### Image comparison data
######
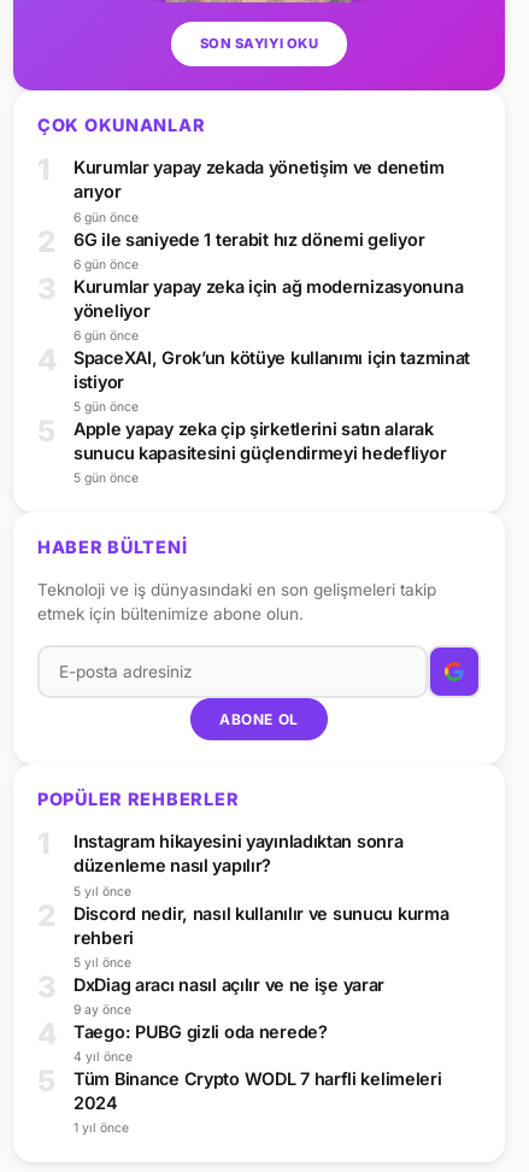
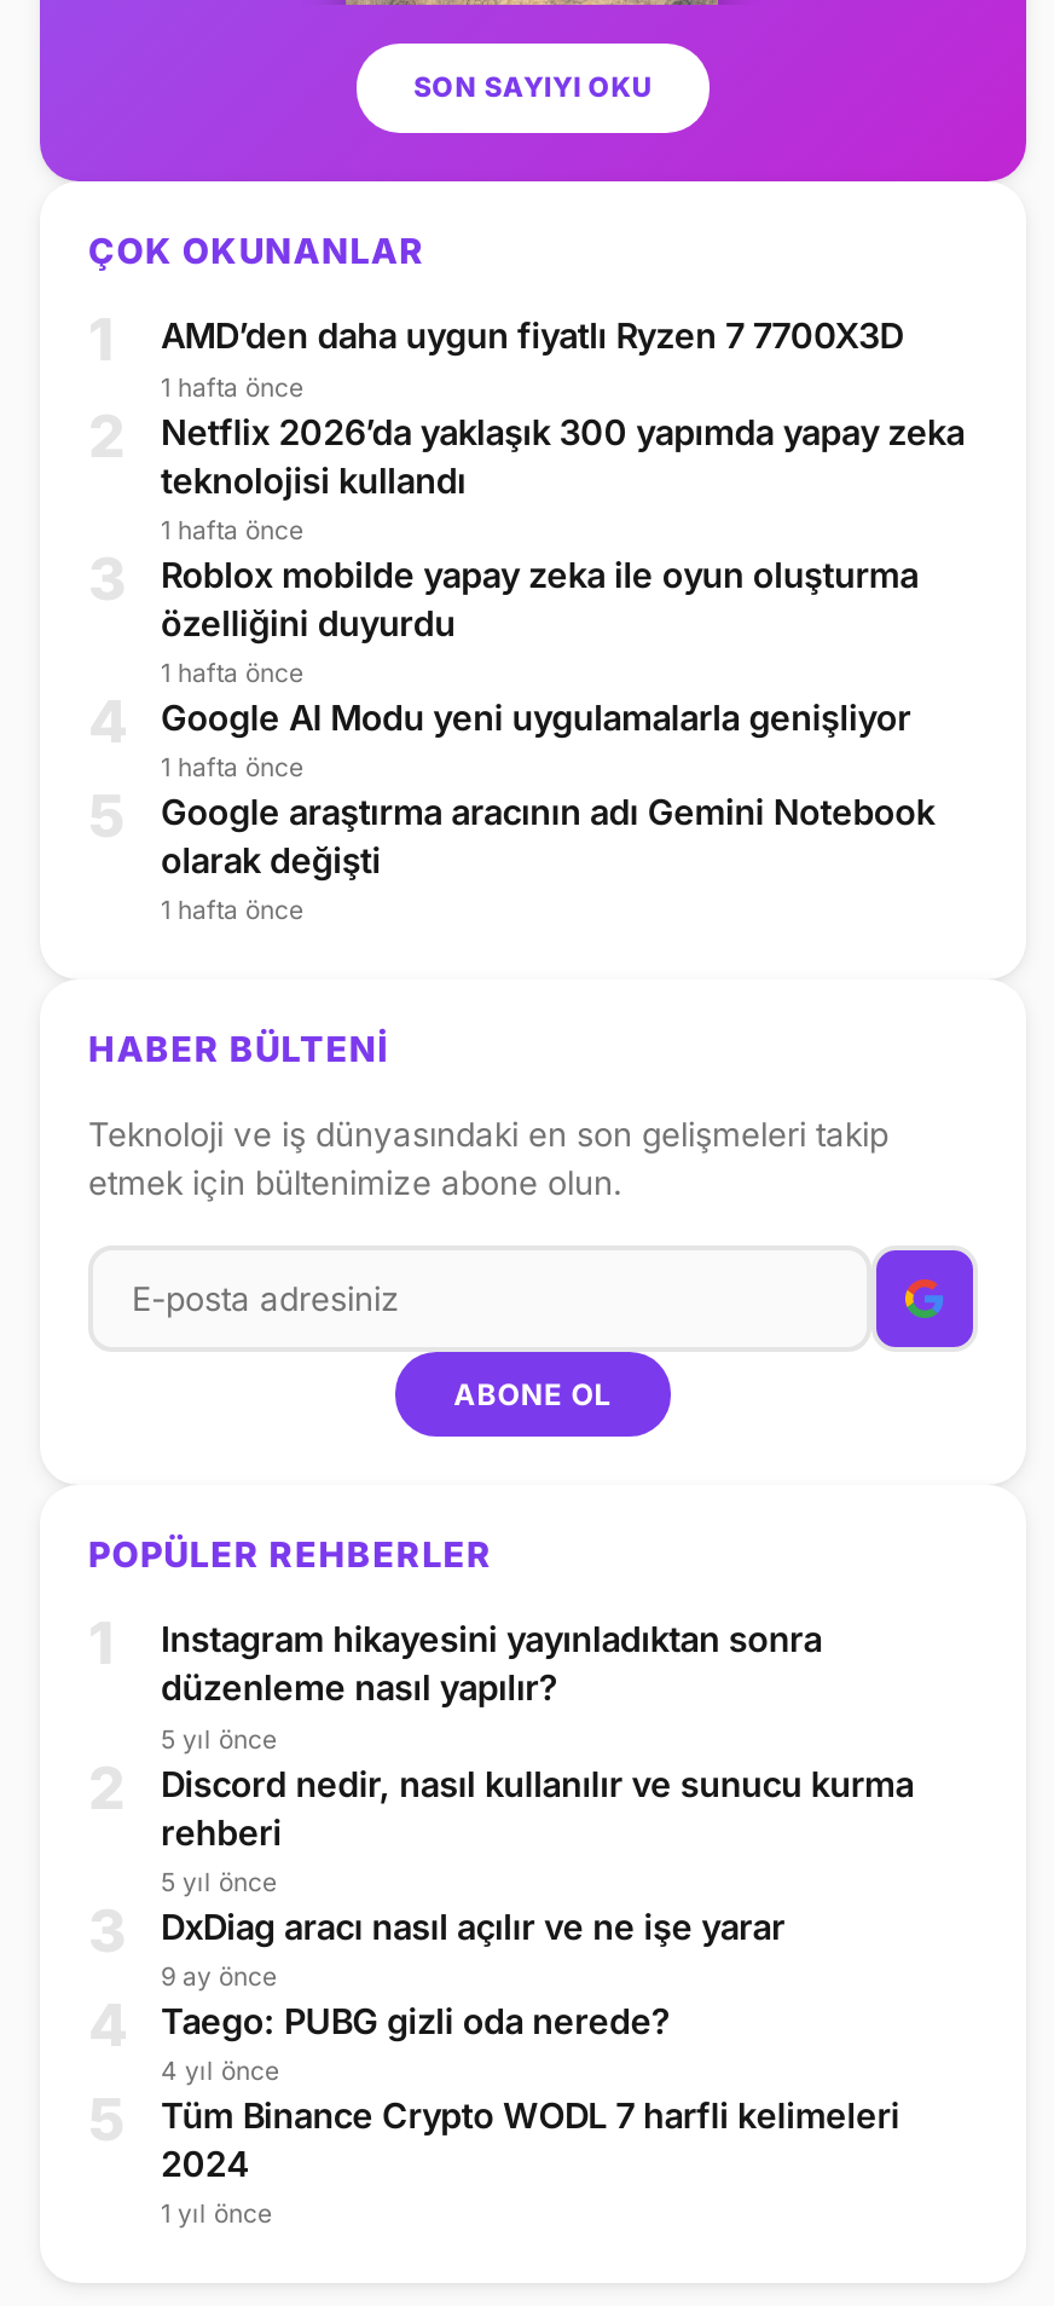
[74,157,445,225] Kurumlar yapay zekada yönetişim ve denetim | arıyor | 6 gün önce -> [161,316,903,403] AMD’den daha uygun fiyatlı Ryzen 7 7700X3D | 1 hafta önce
[74,229,425,272] 6G ile saniyede 1 terabit hız dönemi geliyor | 6 gün önce -> [161,410,965,546] Netflix 2026’da yaklaşık 300 yapımda yapay zeka | teknolojisi kullandı | 1 hafta önce
[74,276,463,344] Kurumlar yapay zeka için ağ modernizasyonuna | yöneliyor | 6 gün önce -> [161,553,918,689] Roblox mobilde yapay zeka ile oyun oluşturma | özelliğini duyurdu | 1 hafta önce
[74,347,470,415] SpaceXAI, Grok’un kötüye kullanımı için tazminat | istiyor | 5 gün önce -> [161,697,911,784] Google AI Modu yeni uygulamalarla genişliyor | 1 hafta önce
[74,419,446,486] Apple yapay zeka çip şirketlerini satın alarak | sunucu kapasitesini güçlendirmeyi hedefliyor | 5 gün önce -> [161,791,934,927] Google araştırma aracının adı Gemini Notebook | olarak değişti | 1 hafta önce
######
### Try it
Go through the lines above and tally those with the string "Kurumlar". The total is all that is needed.

### Written response
2